Flavor profile: Super sweet with a crisp crunch and a hint of peppery pungence common in the Brassica family. This cool-weather crop thrives in cold conditions, getting sweeter in winter months.


Uses: Kohlrabi is often eaten raw in slaws and on veggie platters with dip, but it can also be roasted, used in soups and sautées, and made into crispy savory kohlrabi fries. Kohlrabi greens are also edible and are very similar to kale and collards. The skin is fibrous and is usually peeled off.


Pairs with: Lemon, salt, hummus, aoili, olive oil, garlic


Storage: If leaves are still attached, remove them before storing, store in plastic bag in the fridge as you would roots or cabbage.

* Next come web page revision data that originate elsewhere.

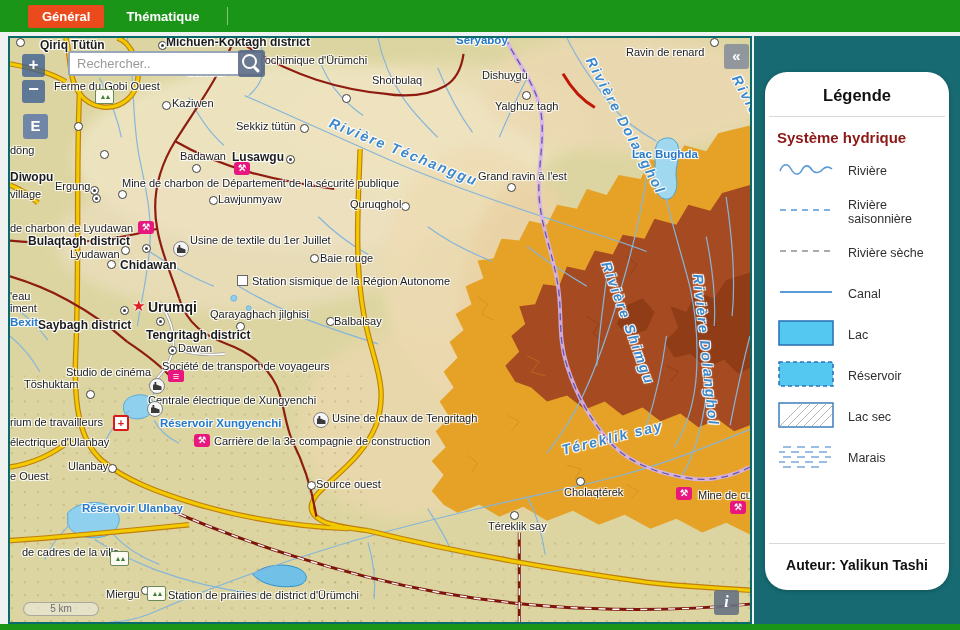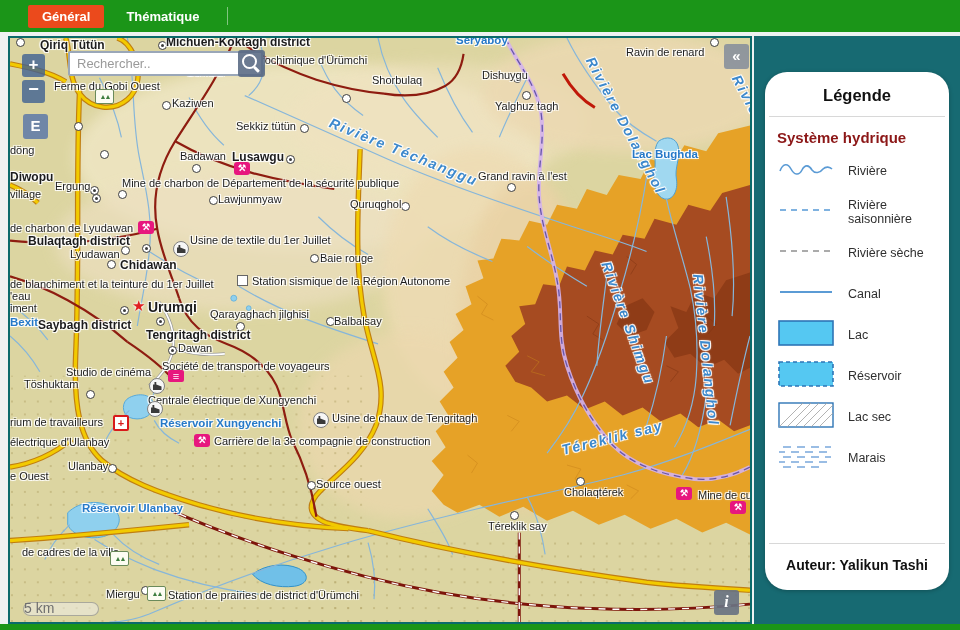"de blanchiment et la teinture" span.lbl { html: <span>de blanchiment et la teinture du 1er Juillet</span> -> none }
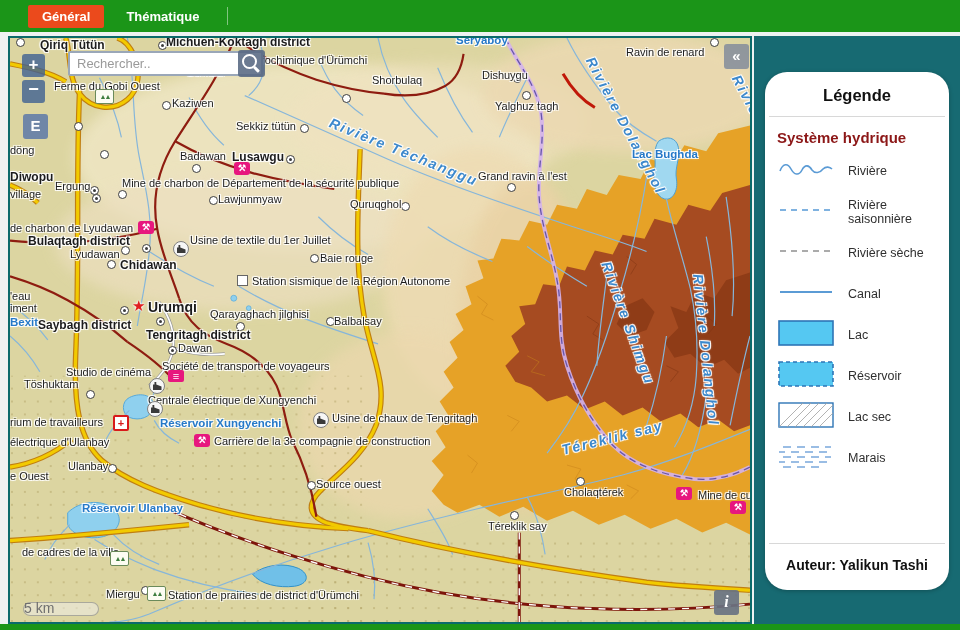"5 km" .scalebar { font-size: 14px -> 10px; text-align: left -> center }
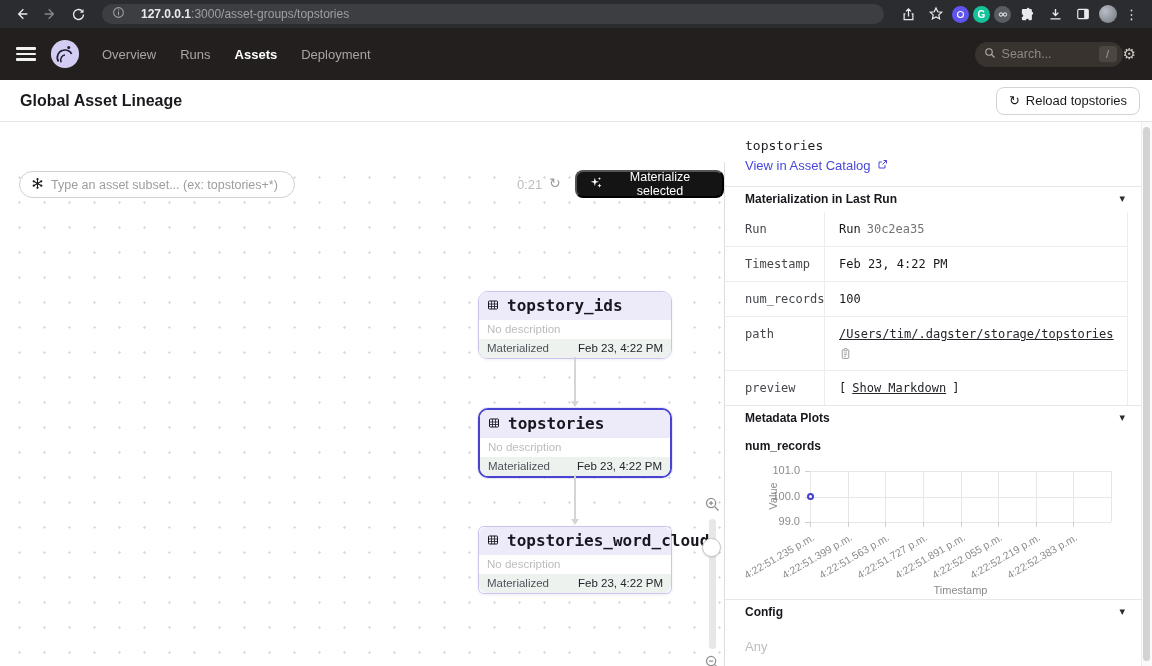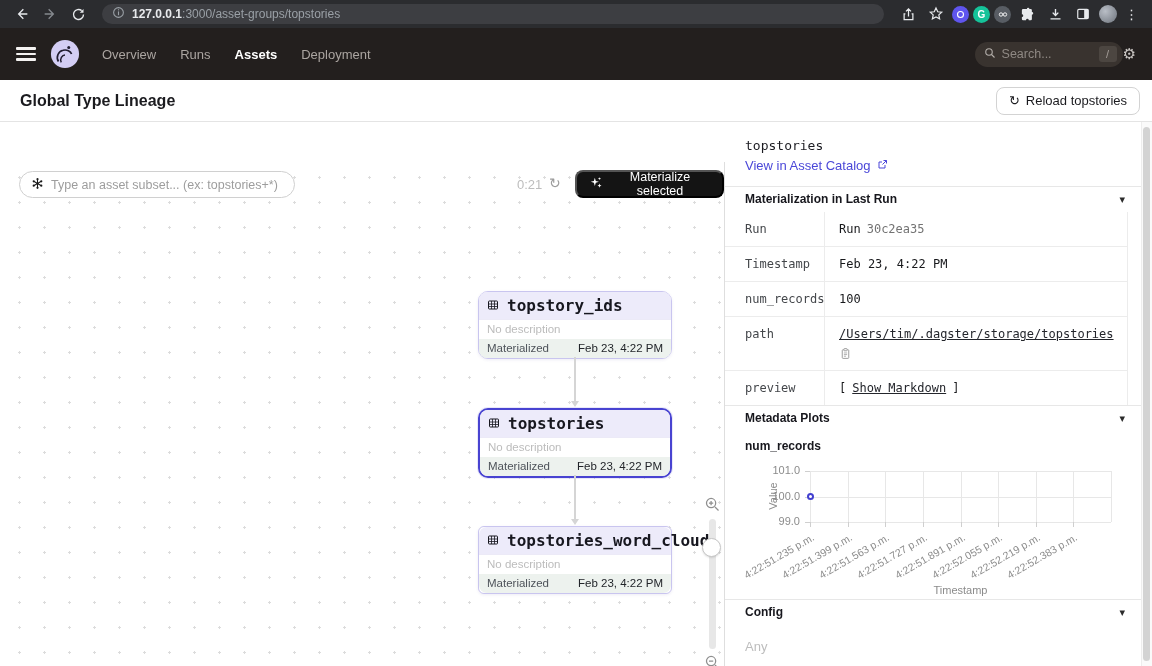"127.0.0.1" .url-text .host { margin-left: none -> 9px }
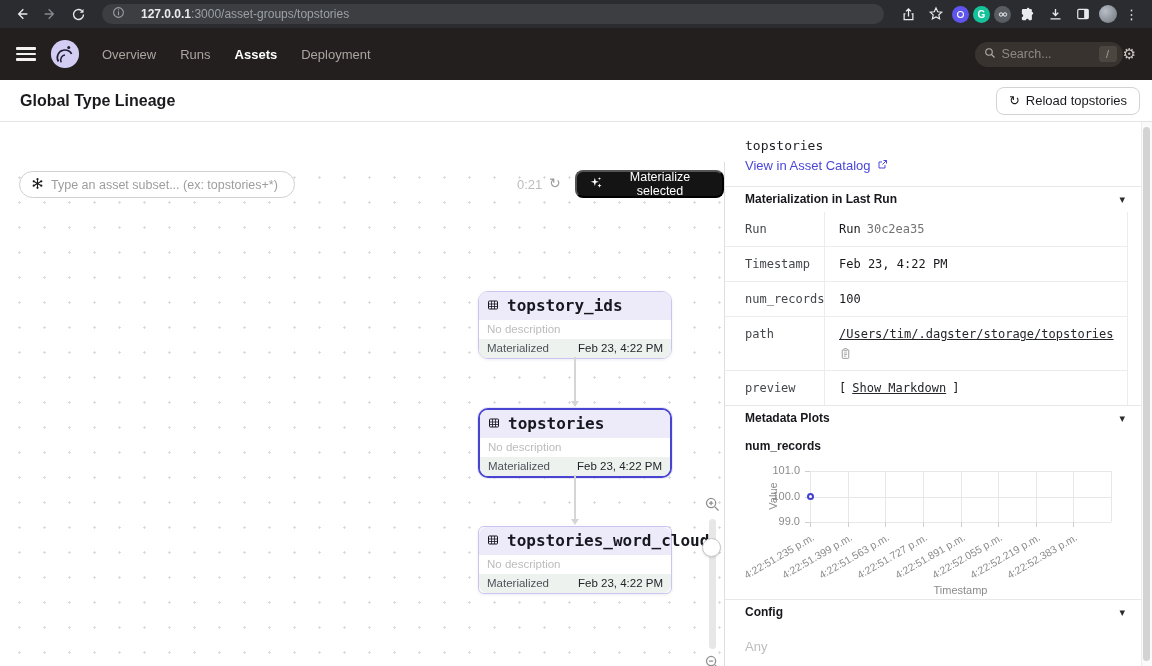"Global Type Lineage" span.page-title { text: Type -> Asset }
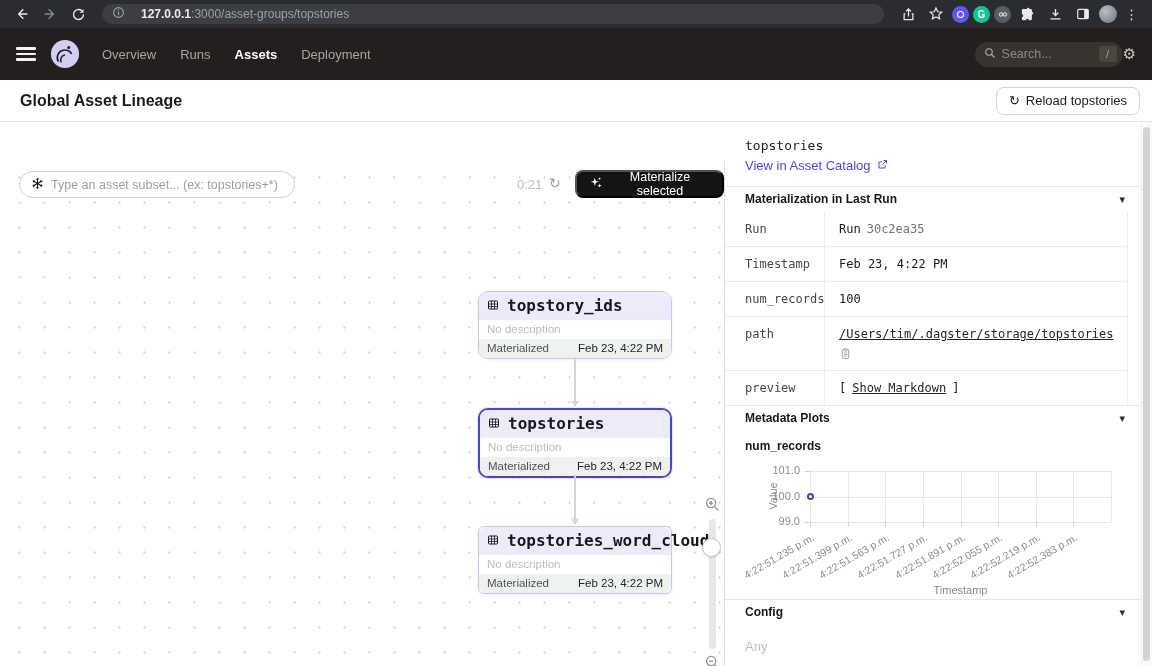"Materialization in Last Run" .section-bar { align-items: center -> flex-start }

Other names: Kohl - Rabi in German means "Cabbage Turnip," also known as “大頭菜” in Taiwan, or "Big Head Veggie."


Nutrients: One kohlrabi provides almost all the vitamin C you need in a day! Plus, it has potassium, fiber, and vitamin B6.


History: Originally from Europe and well-loved in Germany specifically, kohlrabi is also very common throughout Asia and has been a staple crop around the world for hundreds of years.


Why it's a great crop: Unlike a root that grows underground, kohlrabi sits patiently on top of the soil as it grows, avoiding soilbourne pest damage common to root crops. Ranging in color from green to purple, kohlrabi also varies greatly in size, from the common smaller variety to the large cabbage-sized varieties that provide fresh crunch through long winters.